« Dans le passé, S’Young Group était davantage animé par le double métier d’exploiter ses marques propres et l’assistance aux marques étrangères pour leur distribution en Chine », explique Juliette Duveau, co-fondatrice du cabinet de conseil The Chinese Pulse. Mais le groupe fondé en 2018 ne se contente plus de rôle de partenaire pour la distribution en Chine. L’an dernier, S’Young a acquis les marques françaises Pier Augé et EviDenS de Beauté.
« On peut prévoir que S’Young va intégrer les réseaux internationaux et les techniques de R&D de ces deux marques françaises, ouvrant la voie à l’international pour ses autres marques propres à l’avenir », poursuit-elle.
La consultante ajoute que ces prises de participation dans des marques internationales contribuent à faire monter en gamme l’image du groupe. Les marques propres de S’Young ciblent principalement le marché chinois de grande consommation avec une large clientèle située dans les villes moyennes. C’est le cas, par exemple, de Yunifang (御泥坊), qui compte plus de 10 millions d’abonnés sur Tmall. Grâce à l’acquisition de marques étrangères, le groupe pourrait cibler des clients plus aisés dans de plus grandes métropoles et pourrait développer des produits haut de gamme pour viser les marchés internationaux.
Peaux sensibles et marques de niche
L’an dernier, S’Young a également acquis la marque chinoise spécialisée dans la réparation cutanée Dermdoc (戴摩道克) auprès du groupe Hangzhou Songyang. Certains analystes ont observé que S’Young entrait ainsi sur les terres de Winona (薇诺娜), la marque du groupe chinois Bethany positionnée sur le traitement des peaux sensibles qui s’est classée dans le top 10 parmi les marques nationales lors du dernier festival de shopping de juin sur diverses plateformes de commerce électronique.
« Depuis 2017, le taux de croissance du marché chinois des produits de soin des peaux sensibles est supérieur à celui du marché global des soins de la peau, et il s’est renforcé, surtout après l’épidémie », note Juliette Duveau.
Selon le rapport 2022 Chinese Sensitive Skin Market Trend, publié par Taobao et T-mall, 45% de la population chinoise a la peau sensible, surtout des femmes dans la vingtaine et vivant dans des villes de niveau 2 et 3. À ce sujet, les principales demandes des consommateurs sont l’amélioration de la barrière cutanée, la réparation des rougeurs cutanées et l’anti-inflammation.
S’Young se présente aussi comme le pionnier du ’CP (Chinese Partner) model’. Il s’agit d’aider les marques internationales à se développer et à s’adapter au marché chinois, en fournissant une solution globale pour la marque, l’adaptation des produits, les ventes et les réseaux de distribution (online et offline).
Cette approche se différencie du ’Tmall partner model’ proposé par la plate-forme chinoise aux marques étrangères adeptes du commerce transfrontalier avec la Chine. « Alors que le Tmall partner model se concentre uniquement sur l’écosystème numérique de son propre groupe, S’Young peut fournir des canaux de vente diversifiés online et offline (centres commerciaux, magasins sélectionnés) », poursuit Juliette Duveau.

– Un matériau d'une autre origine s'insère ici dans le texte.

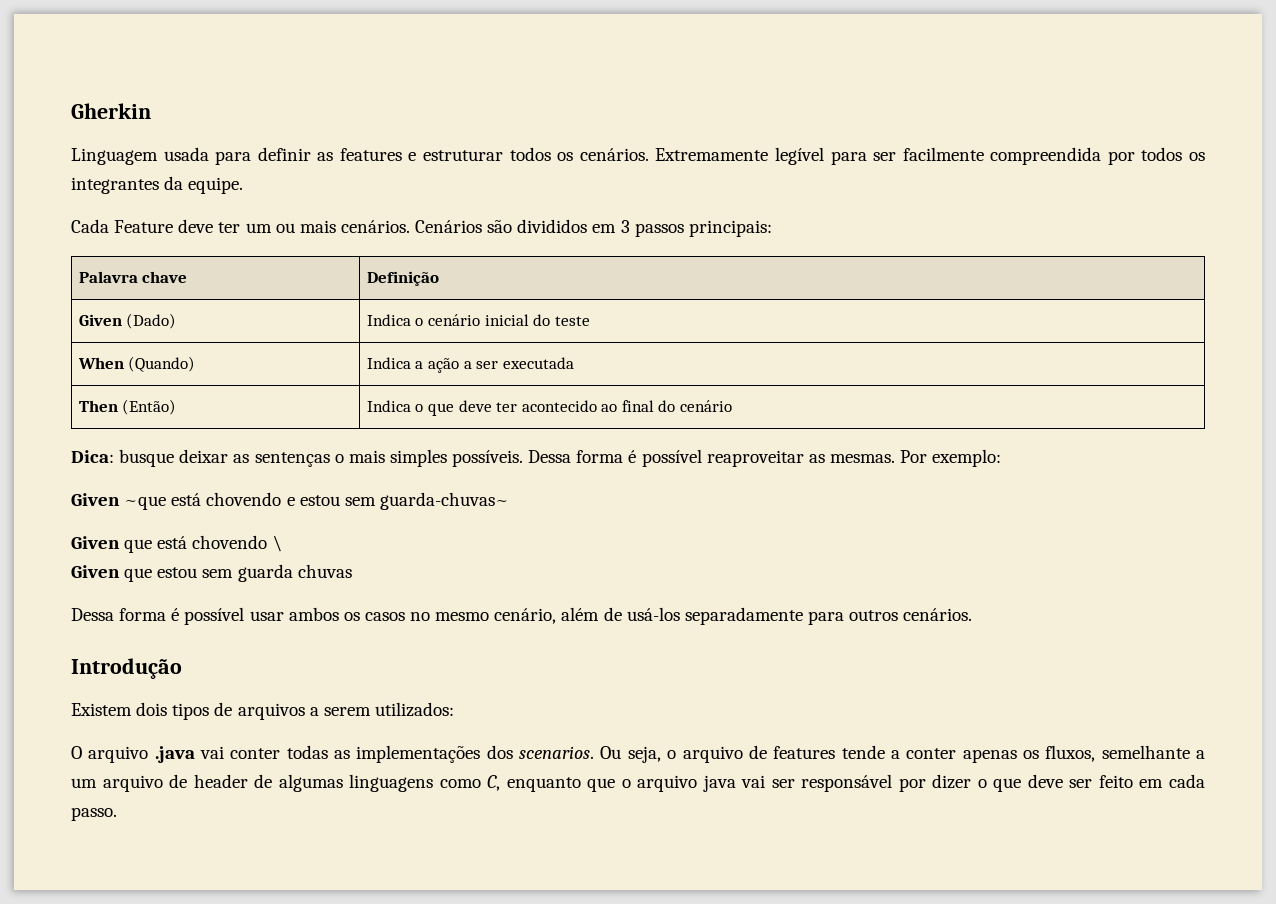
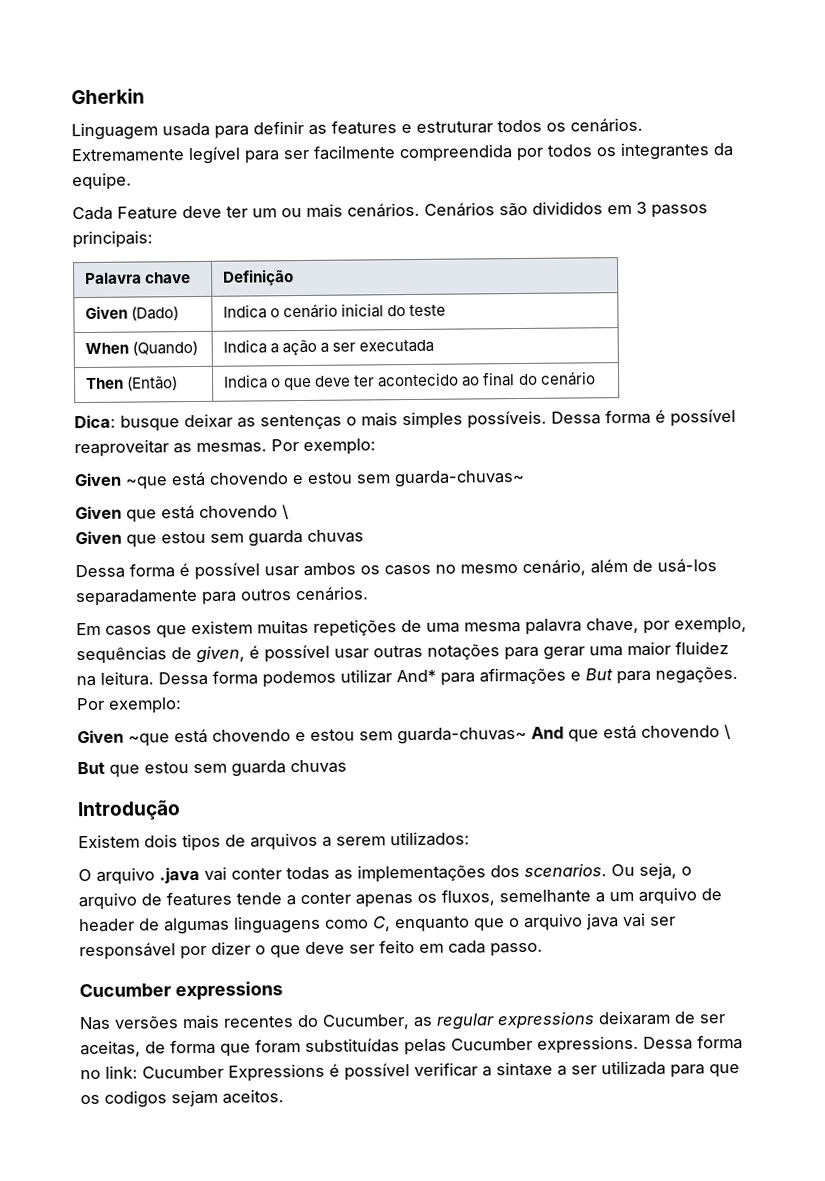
(973, 614) none -> [76,616,747,639] [76,641,729,665] [76,665,738,688] [76,697,182,714] [77,724,731,747] [77,759,347,778] // Em casos que existem muitas repetições de uma mesma palavra chave, por exemplo, sequências de given, é possível usar outras notações para gerar uma maior fluidez na leitura. Dessa forma podemos utilizar And* para afirmações e But para negações. Por exemplo: // Given ~que está chovendo e estou sem guarda-chuvas~ And que está chovendo \ // But que estou sem guarda chuvas
(117, 814) none -> [79,981,283,1001] [79,1010,726,1031] [80,1034,743,1058] [80,1060,740,1082] [80,1089,284,1108] // Cucumber expressions // Nas versões mais recentes do Cucumber, as regular expressions deixaram de ser aceitas, de forma que foram substituídas pelas Cucumber expressions. Dessa forma no link: Cucumber Expressions é possível verificar a sintaxe a ser utilizada para que os codigos sejam aceitos.

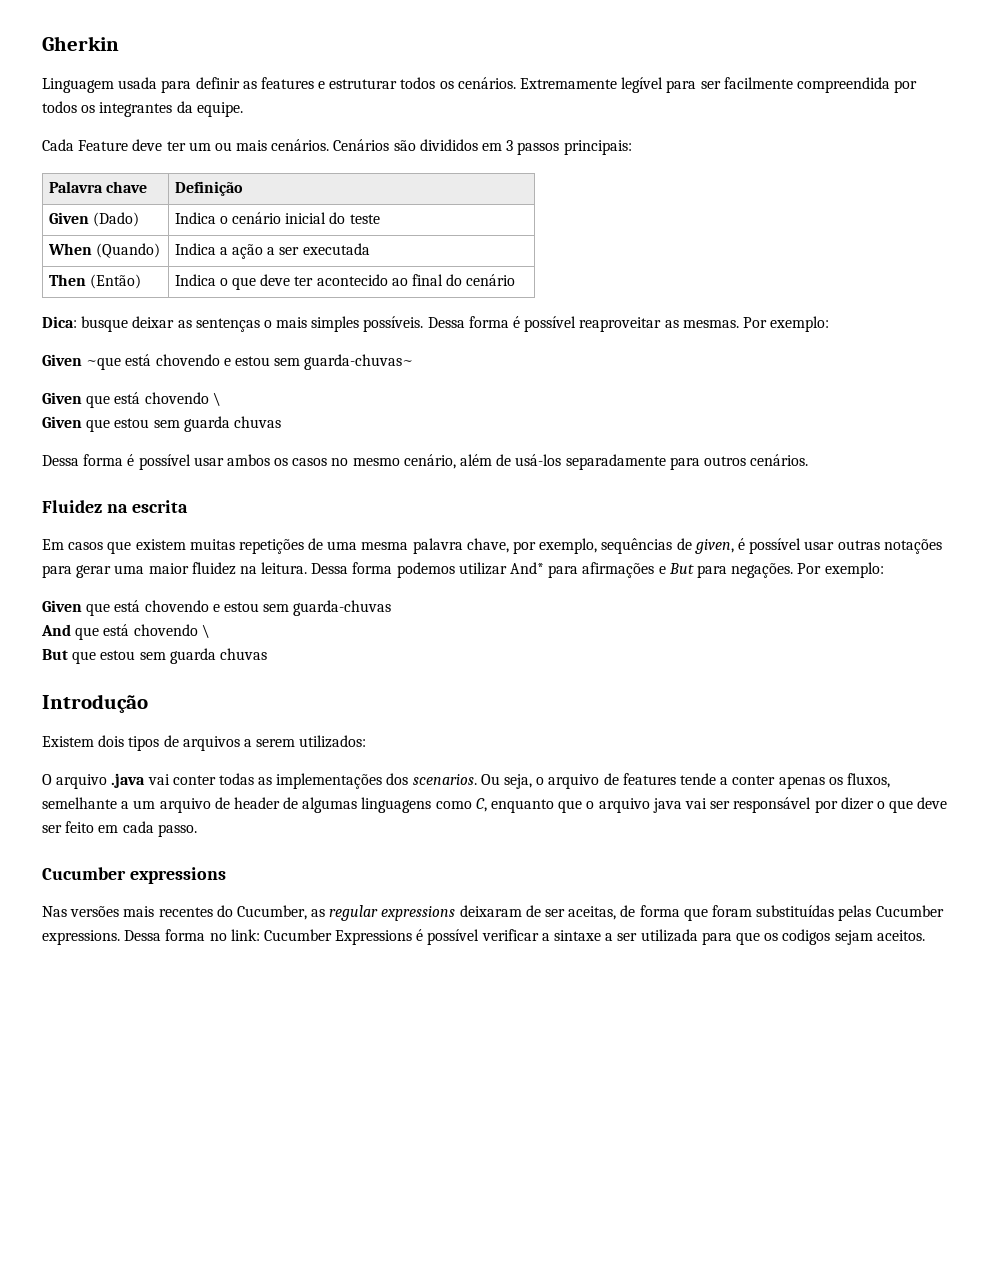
(369, 594) none -> [42,500,188,513] // Fluidez na escrita
[128,726,527,747] ~que está chovendo e estou sem guarda-chuvas~ -> [86,600,392,616] que está chovendo e estou sem guarda-chuvas //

Le groupe a d’ailleurs ouvert l’an dernier une boutique physique baptisée Shuiyangtang (水羊堂, ’le temple de S’Young’) à Changsha, offrant sur 300 m2 toutes ses marques ainsi que celles de ses partenaires.
Avec les marques qui lui font confiance via ce CP model (Kiko Milano, Fenty Beauty, Liérac...) S’Young se positionne plutôt sur un segment de niche plutôt premium. « Celles-ci détiennent une part de marché relativement faible par rapport aux marques établies. La concurrence sur le marché de Chine est rude Mais à mesure que les consommateurs chinois deviennent plus sophistiqués et recherchent l’expression de leur personnalité, des marques de niche dotées d’une identité et de valeurs pointues voient leur popularité grandir au point de défier les marques grand public qui ont tendance à réexaminer leur image de marque pour mieux répondre aux besoins de la jeune génération ».
Les multiples initiatives de S’Young sont toutefois accueillies avec réserve par la presse financière chinoise, qui pointe du doigt la baisse de rentabilité du groupe (coté à la bourse de Shenzhen) et la nécessité de trouver des relais de croissance sur un marché chinois devenu ultra-compétitif. « Le groupe va rester focalisé sur le marché chinois dans un premier temps », estime Juliette Duveau. « Le chemin est encore long avant son expansion à l’international ».